**Work to complete:**
Transcribe the records below in full; pictures stay out of the copy.

START Dataset records

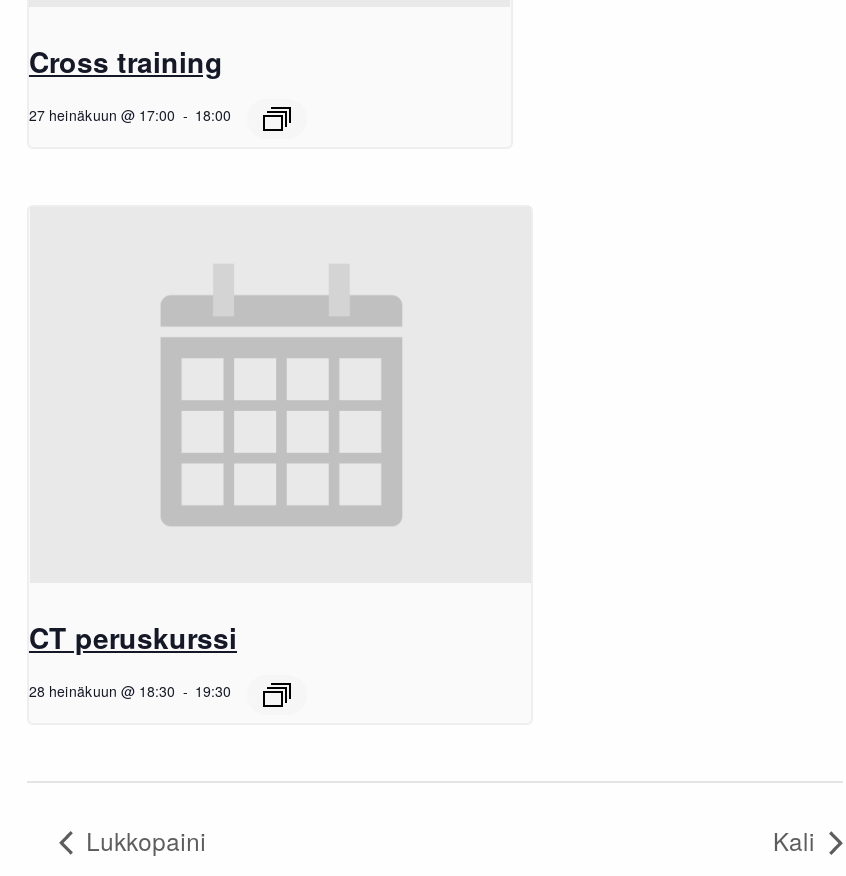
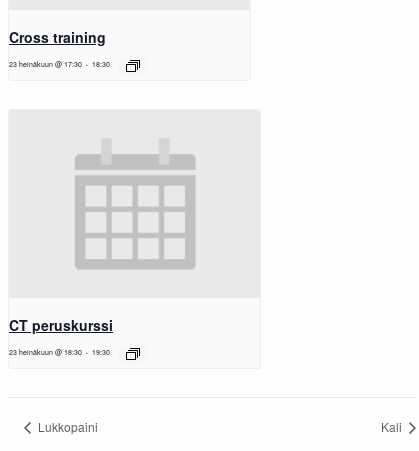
- 27 heinäkuun @ 17:00
+ 23 heinäkuun @ 17:30

- 18:00
+ 18:30

- 28 heinäkuun @ 18:30 19:30
+ 23 heinäkuun @ 18:30 19:30
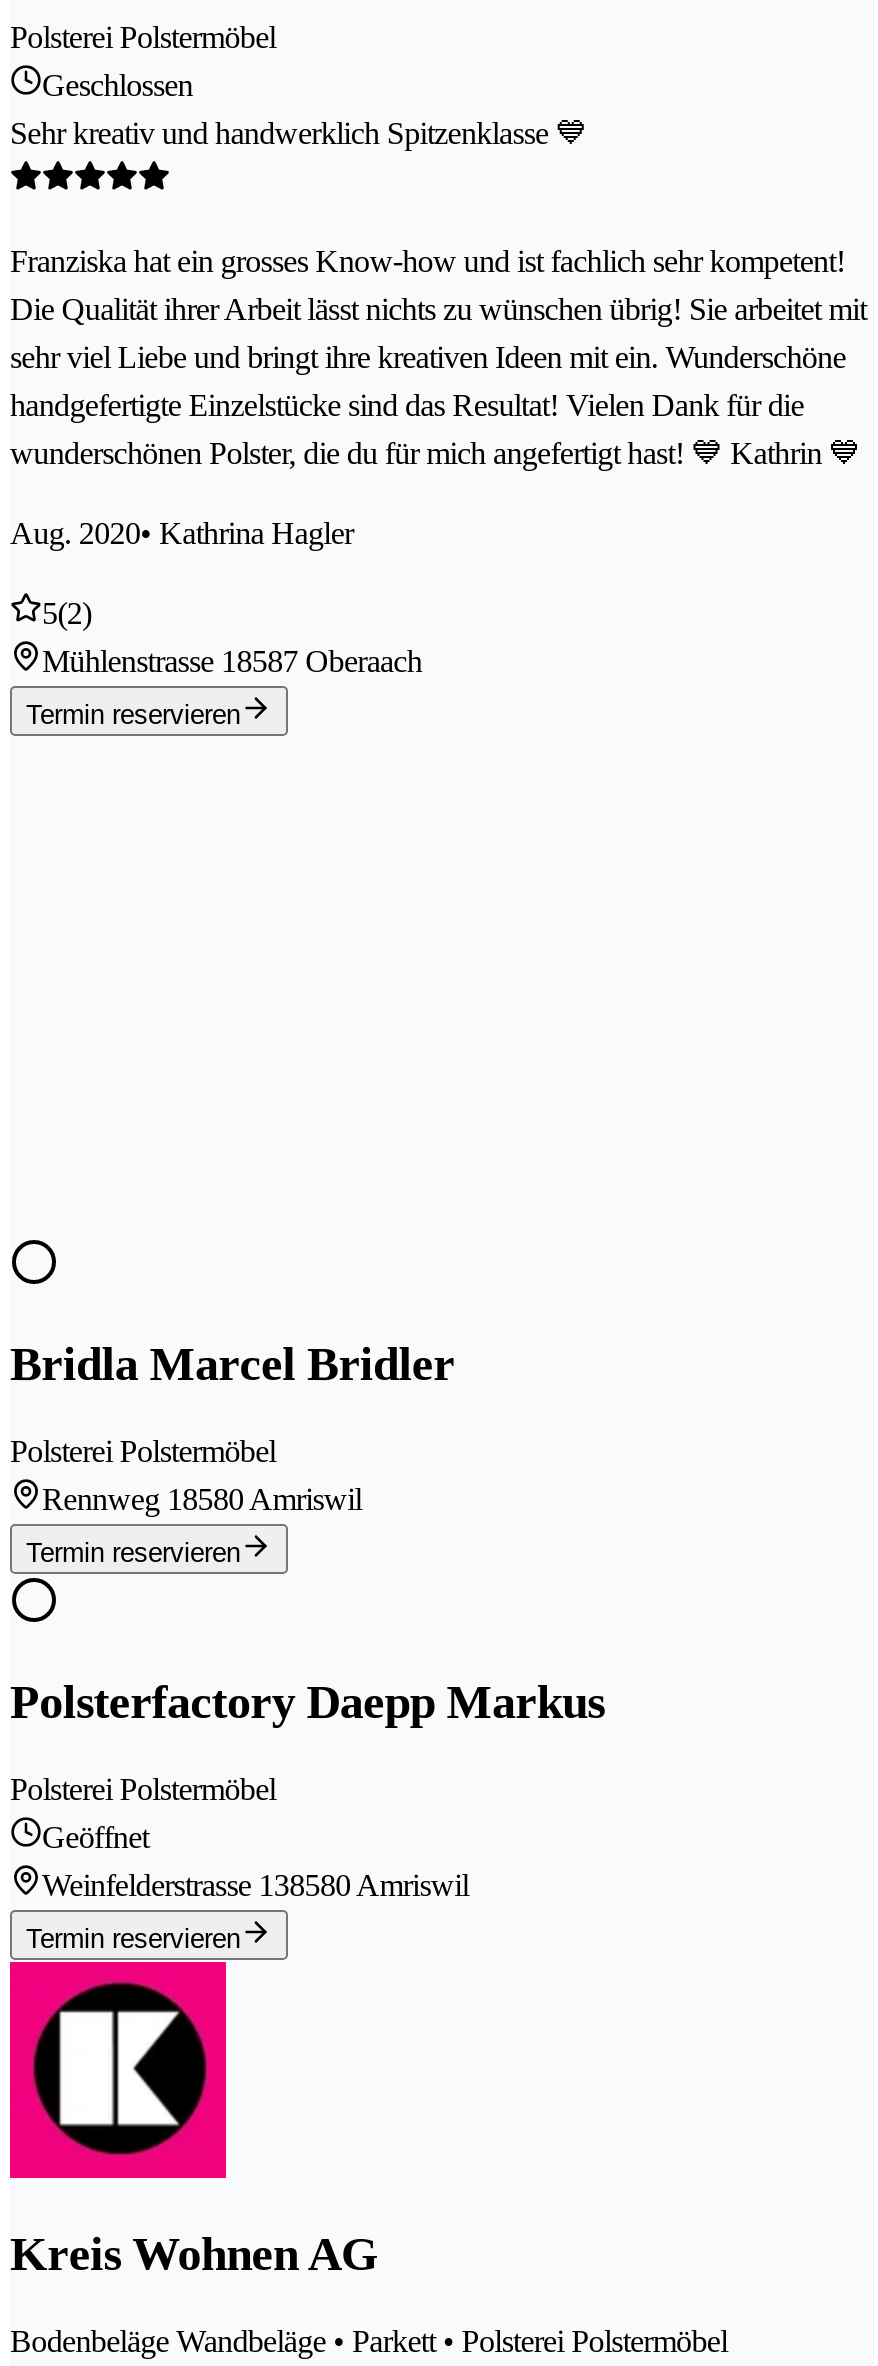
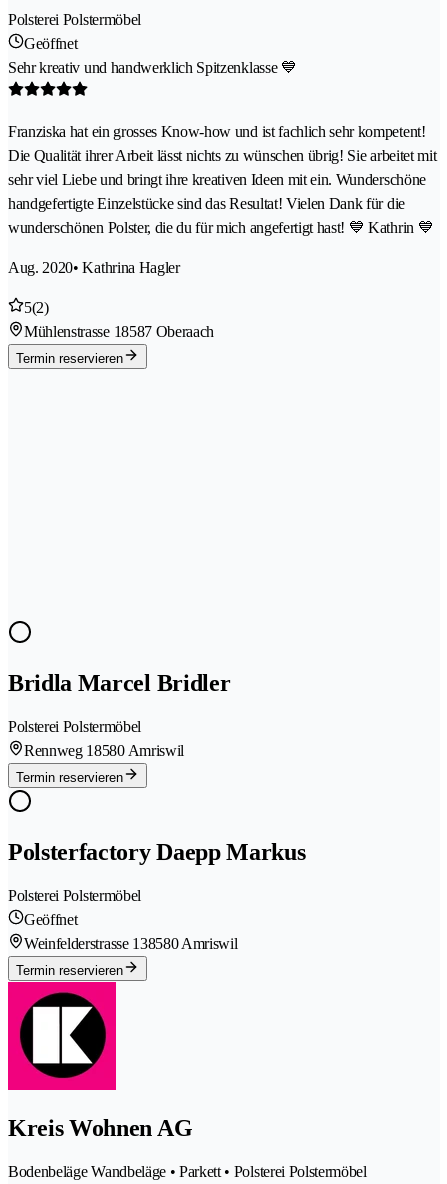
- Geschlossen
+ Geöffnet
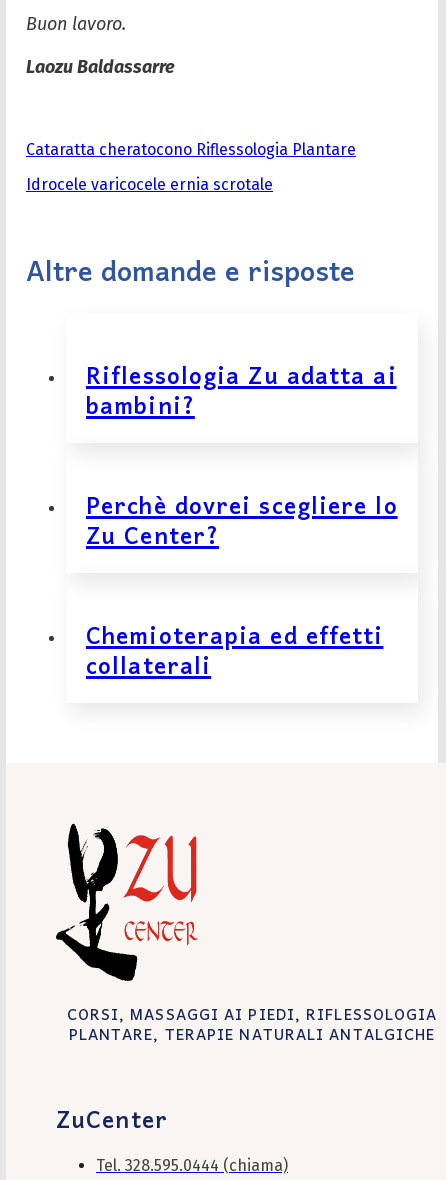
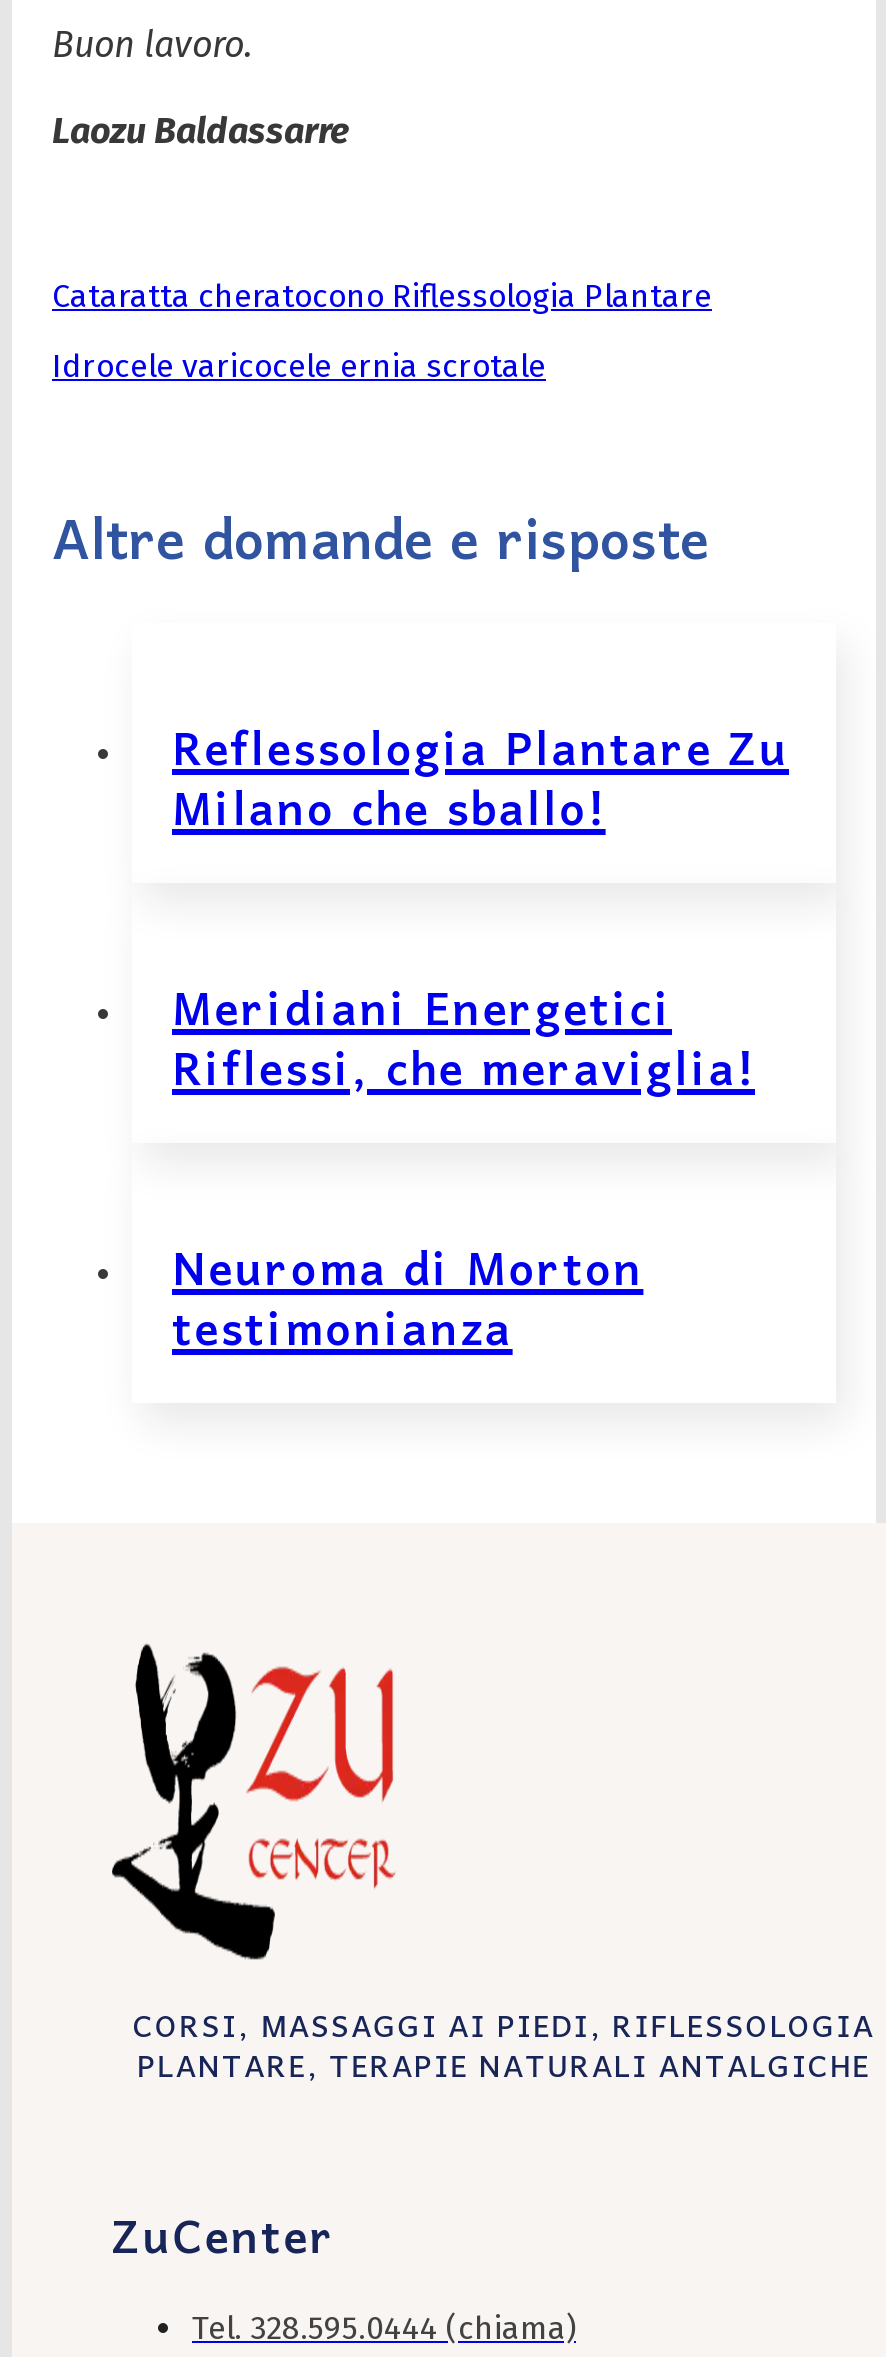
- Riflessologia Zu adatta ai
- bambini?
+ Reflessologia Plantare Zu
+ Milano che sballo!

- Perchè dovrei scegliere lo
- Zu Center?
+ Meridiani Energetici
+ Riflessi, che meraviglia!

- Chemioterapia ed effetti
- collaterali
+ Neuroma di Morton
+ testimonianza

END Dataset records

**Your solution:**
- 27 heinäkuun @ 17:00
+ 23 heinäkuun @ 17:30

- 18:00
+ 18:30

- 28 heinäkuun @ 18:30 19:30
+ 23 heinäkuun @ 18:30 19:30
- Geschlossen
+ Geöffnet
- Riflessologia Zu adatta ai
- bambini?
+ Reflessologia Plantare Zu
+ Milano che sballo!

- Perchè dovrei scegliere lo
- Zu Center?
+ Meridiani Energetici
+ Riflessi, che meraviglia!

- Chemioterapia ed effetti
- collaterali
+ Neuroma di Morton
+ testimonianza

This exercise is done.